=== The problem ===
Go through the listing below and list every line with "Works".

=== Recorded data ===
------
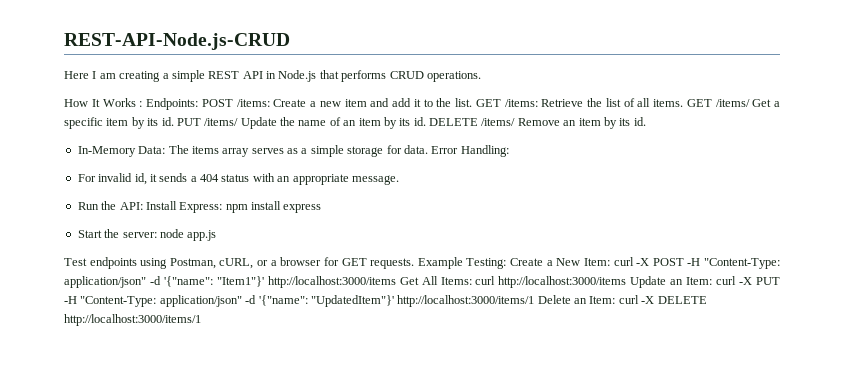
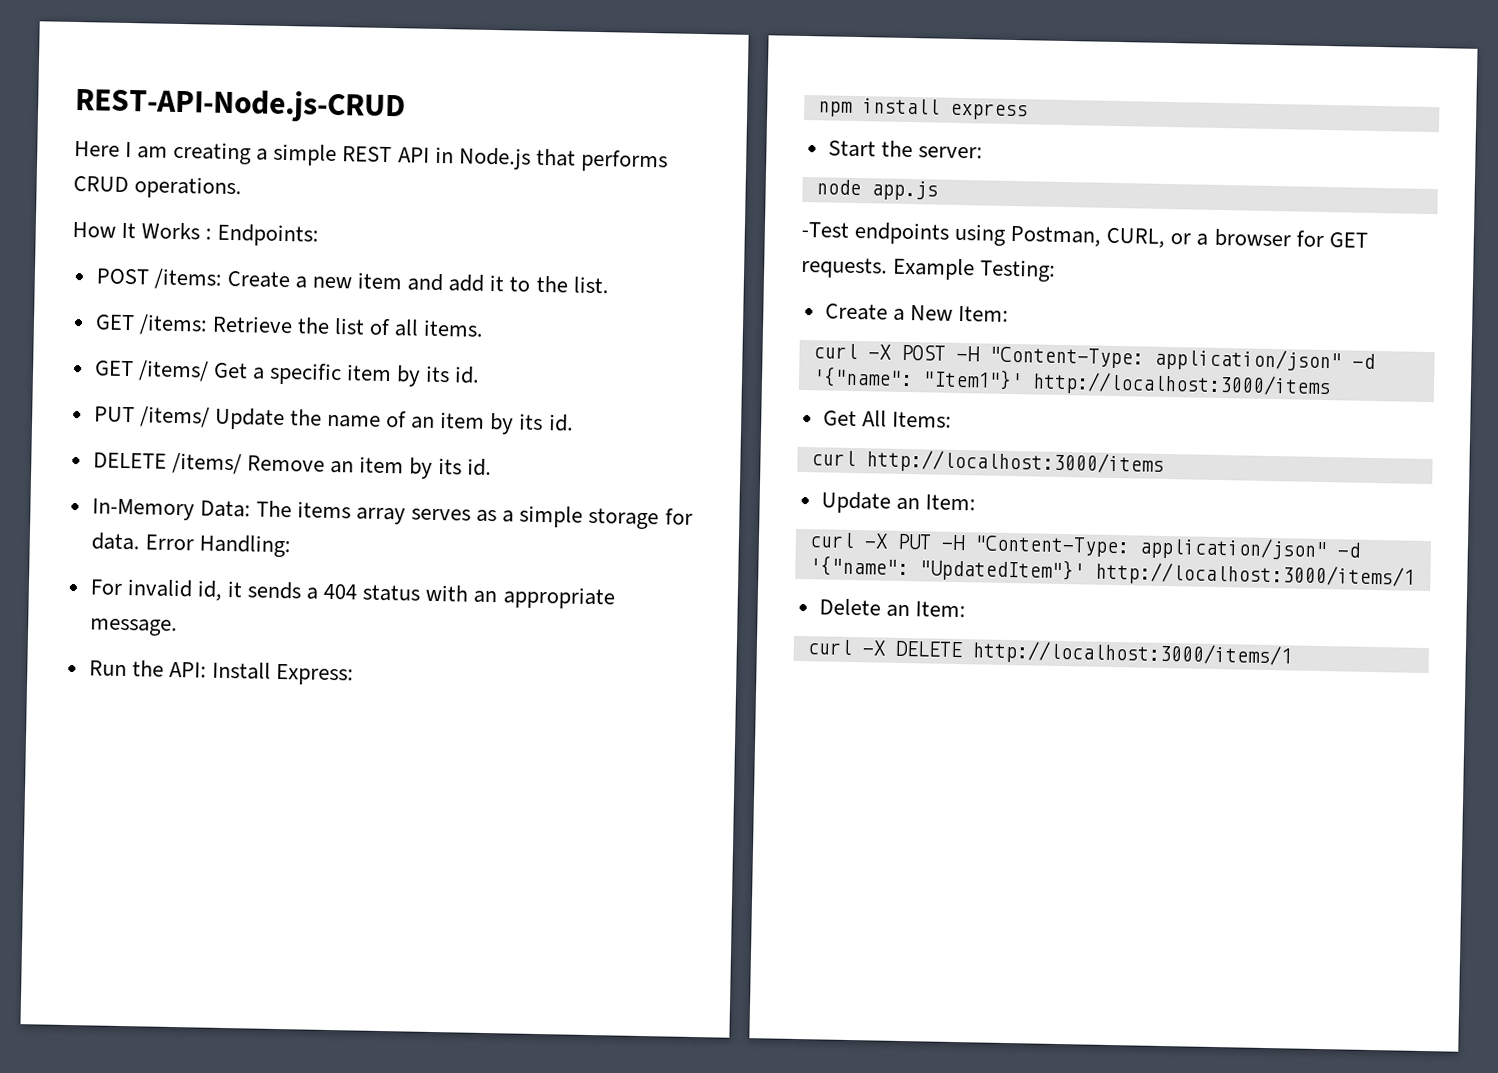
- How It Works : Endpoints: POST /items: Create a new item and add it to the list. GET /items: Retrieve the list of all items. GET /items/ Get a specific item by its id. PUT /items/ Update the name of an item by its id. DELETE /items/ Remove an item by its id.
+ How It Works : Endpoints:
+ POST /items: Create a new item and add it to the list.
+ GET /items: Retrieve the list of all items.
+ GET /items/ Get a specific item by its id.
+ PUT /items/ Update the name of an item by its id.
+ DELETE /items/ Remove an item by its id.
- Run the API: Install Express: npm install express
+ Run the API: Install Express:
+ npm install express
- Start the server: node app.js
+ Start the server:
+ node app.js
- Test endpoints using Postman, cURL, or a browser for GET requests.
+ -Test endpoints using Postman, CURL, or a browser for GET requests.
- Example Testing: Create a New Item: curl -X POST -H "Content-Type: application/json" -d '{"name": "Item1"}' http://localhost:3000/items Get All Items: curl http://localhost:3000/items Update an Item: curl -X PUT -H "Content-Type: application/json" -d '{"name": "UpdatedItem"}' http://localhost:3000/items/1 Delete an Item: curl -X DELETE http://localhost:3000/items/1
+ Example Testing:
+ Create a New Item:
+ curl -X POST -H "Content-Type: application/json" -d '{"name": "Item1"}' http://localhost:3000/items
+ Get All Items:
+ curl http://localhost:3000/items
+ Update an Item:
+ curl -X PUT -H "Content-Type: application/json" -d '{"name": "UpdatedItem"}' http://localhost:3000/items/1
+ Delete an Item:
+ curl -X DELETE http://localhost:3000/items/1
------
=== Solved exercise ===
- How It Works : Endpoints: POST /items: Create a new item and add it to the list. GET /items: Retrieve the list of all items. GET /items/ Get a specific item by its id. PUT /items/ Update the name of an item by its id. DELETE /items/ Remove an item by its id.
+ How It Works : Endpoints:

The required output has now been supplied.